** Opening Data to use block **

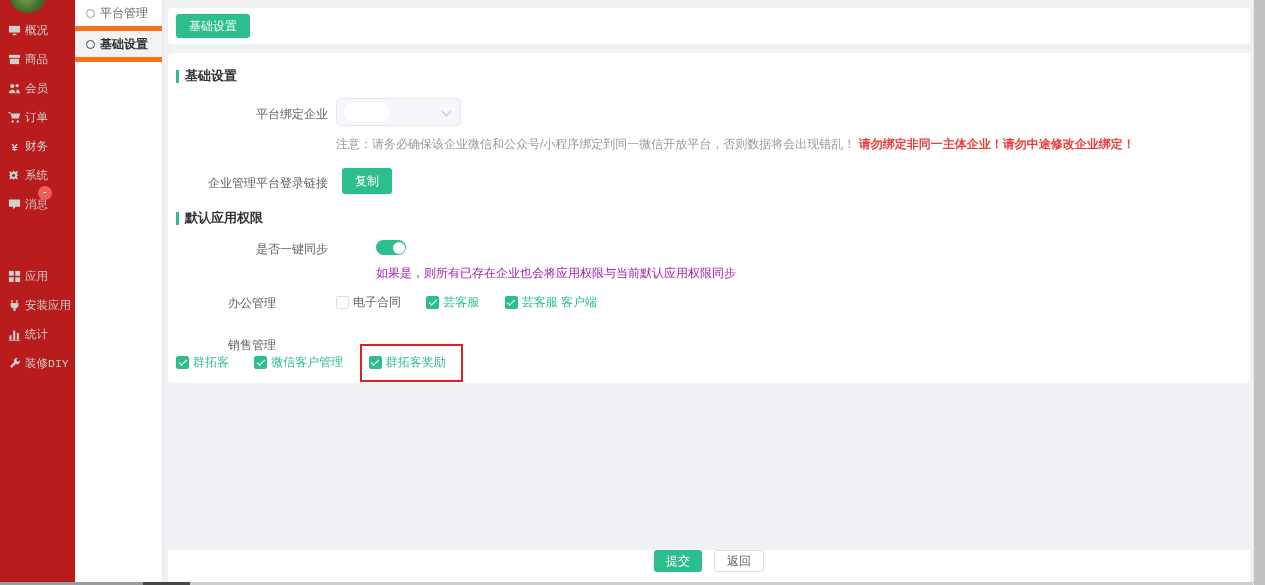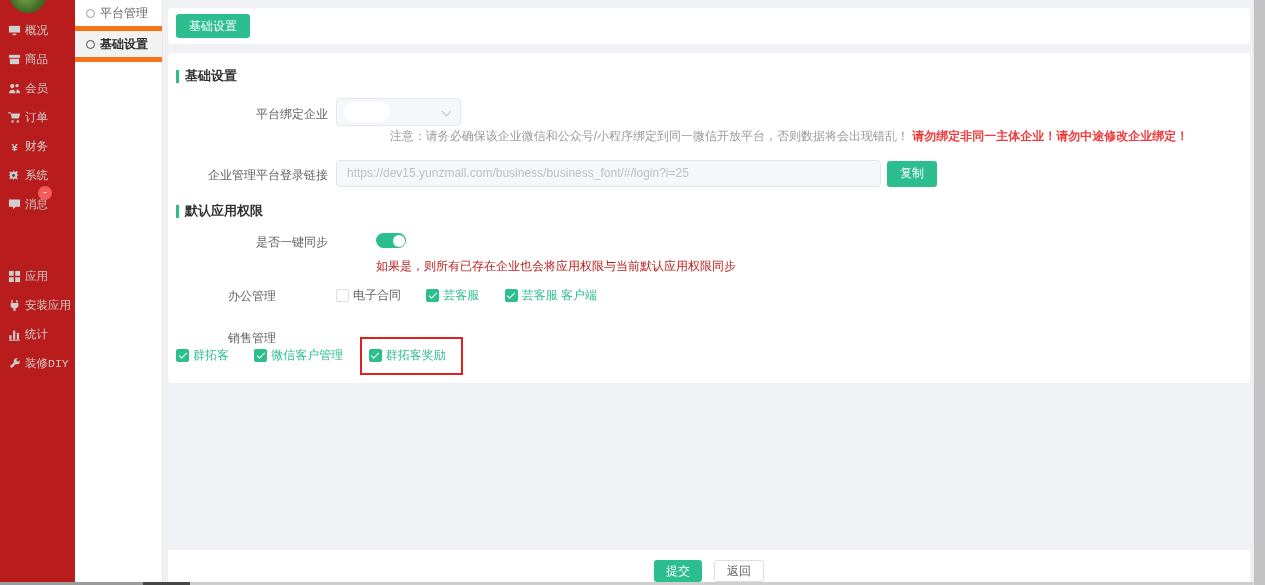--- a/index.html
+++ b/index.html
@@ -53,50 +53,50 @@
   .form-row { display:flex; align-items:flex-start; }
   .row-label { width:160px; text-align:right; color:#606266; padding-right:8px; flex-shrink:0; }
   .row-content { flex:1; min-width:0; }
 
   
   .select-row { margin-bottom:16px; }
   .select-row .row-label { padding-top:8px; }
   .select-box { width:125px; height:28px; background:#f5f7fa; border:1px solid #e4e7ed; border-radius:4px; position:relative; cursor:not-allowed; }
   .redacted-blob { position:absolute; left:7px; top:3px; width:46px; height:20px; background:#fff; border-radius:10px; }
   .chevron { position:absolute; right:10px; top:9px; width:7px; height:7px; border-right:1.5px solid #c0c4cc; border-bottom:1.5px solid #c0c4cc; transform:rotate(45deg); }
-  .note { margin-top:2px; color:#9a9a9a; line-height:16px; white-space:nowrap;text-align:center; }
+  .note { margin-top:10px; color:#9a9a9a; line-height:16px; white-space:nowrap; }
   .note-red { color:#f03b3b; font-weight:bold; }
 
   
   .url-row { margin-bottom:15px; }
   .url-row .row-label { padding-top:7px; }
   .url-wrap { display:flex; align-items:center; }
   .url-input { width:545px; height:27px; line-height:25px; background:#f5f7fa; border:1px solid #e2e5ea; border-radius:4px; color:#bcc0c6; padding:0 10px; white-space:nowrap; overflow:hidden; cursor:not-allowed; }
   .btn-copy { margin-left:6px; height:26px; }
 
   
   .toggle-row { margin-bottom:12px;gap:40px; }
   .toggle-row .row-label { padding-top:1px; }
   .toggle { width:30px; height:15px; background:#2cbe8e; border-radius:8px; position:relative; cursor:pointer; display:inline-block; }
   .toggle-knob { position:absolute; right:1.5px; top:1.5px; width:12px; height:12px; background:#fff; border-radius:50%; }
-  .hint { margin-top:8px; color:#b91c1c; line-height:14px; }
+  .hint { margin-top:8px; color:#a21caf; line-height:14px; }
 
   
   .cb-row { margin-top:14px; }
   .cb-row + .cb-row { margin-top:24px;flex-direction:column; }
   .cb-row .row-label { padding-top:1px;text-align:center; }
   .cb-item { display:inline-flex; align-items:center; margin-right:22px; position:relative; color:#606266; cursor:pointer; vertical-align:top; }
   .cb-box { width:13px; height:13px; border:1px solid #dcdfe6; border-radius:2px; background:#fff; margin-right:4px; display:inline-flex; align-items:center; justify-content:center; flex-shrink:0; }
   .cb-item.checked .cb-box { background:#2cbe8e; border-color:#2cbe8e; }
   .cb-item.checked .cb-box::after { content:''; width:7px; height:3px; border-left:1.5px solid #fff; border-bottom:1.5px solid #fff; transform:rotate(-45deg) translate(1px,-1px); }
   .cb-item.checked .cb-label { color:#2cbe8e; }
   .red-annotation { position:absolute; left:-9px; top:-10px; right:-17px; bottom:-11px; border:2px solid #e02020; pointer-events:none; }
 
   
-  .footer-bar { position:absolute; left:5px; right:15px; bottom:0; height:32px; background:#fff; display:flex; align-items:flex-end; justify-content:center; }
+  .footer-bar { position:absolute; left:5px; right:15px; bottom:0; height:32px; background:#fff; display:flex; align-items:flex-start; justify-content:center; }
   .btn-submit { height:22px; padding:0 12px; }
   .btn-back { height:22px; padding:0 12px; background:#fff; border:1px solid #dcdfe6; border-radius:3px; color:#606266; font-size:12px; margin-left:12px; cursor:pointer; font-family:inherit; }
 
   
   .v-scrollbar { position:absolute; right:0; top:0; width:12px; height:585px; background:#c2c2c2; border-left:1px solid #e9e9e9; cursor:pointer; z-index:5; }
   .h-scrollbar { position:absolute; left:0; bottom:0; height:3px; width:1253px; display:flex; z-index:5; cursor:pointer; }
   .h-track-left { width:143px; background:#9b9b9b; }
   .h-thumb { width:47px; background:#474747; }
   .h-track-right { flex:1; background:#cfcfcf; }
 </style>
@@ -265,21 +265,20 @@
             <span class="note-gray">注意：请务必确保该企业微信和公众号/小程序绑定到同一微信开放平台，否则数据将会出现错乱！</span>
             <span class="note-red">请勿绑定非同一主体企业！请勿中途修改企业绑定！</span>
           </div>
         </div>
       </div>
 
       <div class="form-row url-row">
         <div class="row-label">企业管理平台登录链接</div>
         <div class="row-content">
           <div class="url-wrap">
-            <div class="url-input">https://dev15.yunzmall.com/business/business_font/#/login?i=25</div>
             <button class="btn-green btn-copy">复制</button>
           </div>
         </div>
       </div>
 
       <div class="section-title">
         <span class="section-bar"></span>
         <span class="section-text">默认应用权限</span>
       </div>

** Closing Data to use block **

Task to carry out:
From the first record to the last, retype everything exactly except the images.

Exercise output:
--- a/index.html
+++ b/index.html
@@ -53,50 +53,50 @@
   .form-row { display:flex; align-items:flex-start; }
   .row-label { width:160px; text-align:right; color:#606266; padding-right:8px; flex-shrink:0; }
   .row-content { flex:1; min-width:0; }
 
   
   .select-row { margin-bottom:16px; }
   .select-row .row-label { padding-top:8px; }
   .select-box { width:125px; height:28px; background:#f5f7fa; border:1px solid #e4e7ed; border-radius:4px; position:relative; cursor:not-allowed; }
   .redacted-blob { position:absolute; left:7px; top:3px; width:46px; height:20px; background:#fff; border-radius:10px; }
   .chevron { position:absolute; right:10px; top:9px; width:7px; height:7px; border-right:1.5px solid #c0c4cc; border-bottom:1.5px solid #c0c4cc; transform:rotate(45deg); }
-  .note { margin-top:2px; color:#9a9a9a; line-height:16px; white-space:nowrap;text-align:center; }
+  .note { margin-top:10px; color:#9a9a9a; line-height:16px; white-space:nowrap; }
   .note-red { color:#f03b3b; font-weight:bold; }
 
   
   .url-row { margin-bottom:15px; }
   .url-row .row-label { padding-top:7px; }
   .url-wrap { display:flex; align-items:center; }
   .url-input { width:545px; height:27px; line-height:25px; background:#f5f7fa; border:1px solid #e2e5ea; border-radius:4px; color:#bcc0c6; padding:0 10px; white-space:nowrap; overflow:hidden; cursor:not-allowed; }
   .btn-copy { margin-left:6px; height:26px; }
 
   
   .toggle-row { margin-bottom:12px;gap:40px; }
   .toggle-row .row-label { padding-top:1px; }
   .toggle { width:30px; height:15px; background:#2cbe8e; border-radius:8px; position:relative; cursor:pointer; display:inline-block; }
   .toggle-knob { position:absolute; right:1.5px; top:1.5px; width:12px; height:12px; background:#fff; border-radius:50%; }
-  .hint { margin-top:8px; color:#b91c1c; line-height:14px; }
+  .hint { margin-top:8px; color:#a21caf; line-height:14px; }
 
   
   .cb-row { margin-top:14px; }
   .cb-row + .cb-row { margin-top:24px;flex-direction:column; }
   .cb-row .row-label { padding-top:1px;text-align:center; }
   .cb-item { display:inline-flex; align-items:center; margin-right:22px; position:relative; color:#606266; cursor:pointer; vertical-align:top; }
   .cb-box { width:13px; height:13px; border:1px solid #dcdfe6; border-radius:2px; background:#fff; margin-right:4px; display:inline-flex; align-items:center; justify-content:center; flex-shrink:0; }
   .cb-item.checked .cb-box { background:#2cbe8e; border-color:#2cbe8e; }
   .cb-item.checked .cb-box::after { content:''; width:7px; height:3px; border-left:1.5px solid #fff; border-bottom:1.5px solid #fff; transform:rotate(-45deg) translate(1px,-1px); }
   .cb-item.checked .cb-label { color:#2cbe8e; }
   .red-annotation { position:absolute; left:-9px; top:-10px; right:-17px; bottom:-11px; border:2px solid #e02020; pointer-events:none; }
 
   
-  .footer-bar { position:absolute; left:5px; right:15px; bottom:0; height:32px; background:#fff; display:flex; align-items:flex-end; justify-content:center; }
+  .footer-bar { position:absolute; left:5px; right:15px; bottom:0; height:32px; background:#fff; display:flex; align-items:flex-start; justify-content:center; }
   .btn-submit { height:22px; padding:0 12px; }
   .btn-back { height:22px; padding:0 12px; background:#fff; border:1px solid #dcdfe6; border-radius:3px; color:#606266; font-size:12px; margin-left:12px; cursor:pointer; font-family:inherit; }
 
   
   .v-scrollbar { position:absolute; right:0; top:0; width:12px; height:585px; background:#c2c2c2; border-left:1px solid #e9e9e9; cursor:pointer; z-index:5; }
   .h-scrollbar { position:absolute; left:0; bottom:0; height:3px; width:1253px; display:flex; z-index:5; cursor:pointer; }
   .h-track-left { width:143px; background:#9b9b9b; }
   .h-thumb { width:47px; background:#474747; }
   .h-track-right { flex:1; background:#cfcfcf; }
 </style>
@@ -265,21 +265,20 @@
             <span class="note-gray">注意：请务必确保该企业微信和公众号/小程序绑定到同一微信开放平台，否则数据将会出现错乱！</span>
             <span class="note-red">请勿绑定非同一主体企业！请勿中途修改企业绑定！</span>
           </div>
         </div>
       </div>
 
       <div class="form-row url-row">
         <div class="row-label">企业管理平台登录链接</div>
         <div class="row-content">
           <div class="url-wrap">
-            <div class="url-input">https://dev15.yunzmall.com/business/business_font/#/login?i=25</div>
             <button class="btn-green btn-copy">复制</button>
           </div>
         </div>
       </div>
 
       <div class="section-title">
         <span class="section-bar"></span>
         <span class="section-text">默认应用权限</span>
       </div>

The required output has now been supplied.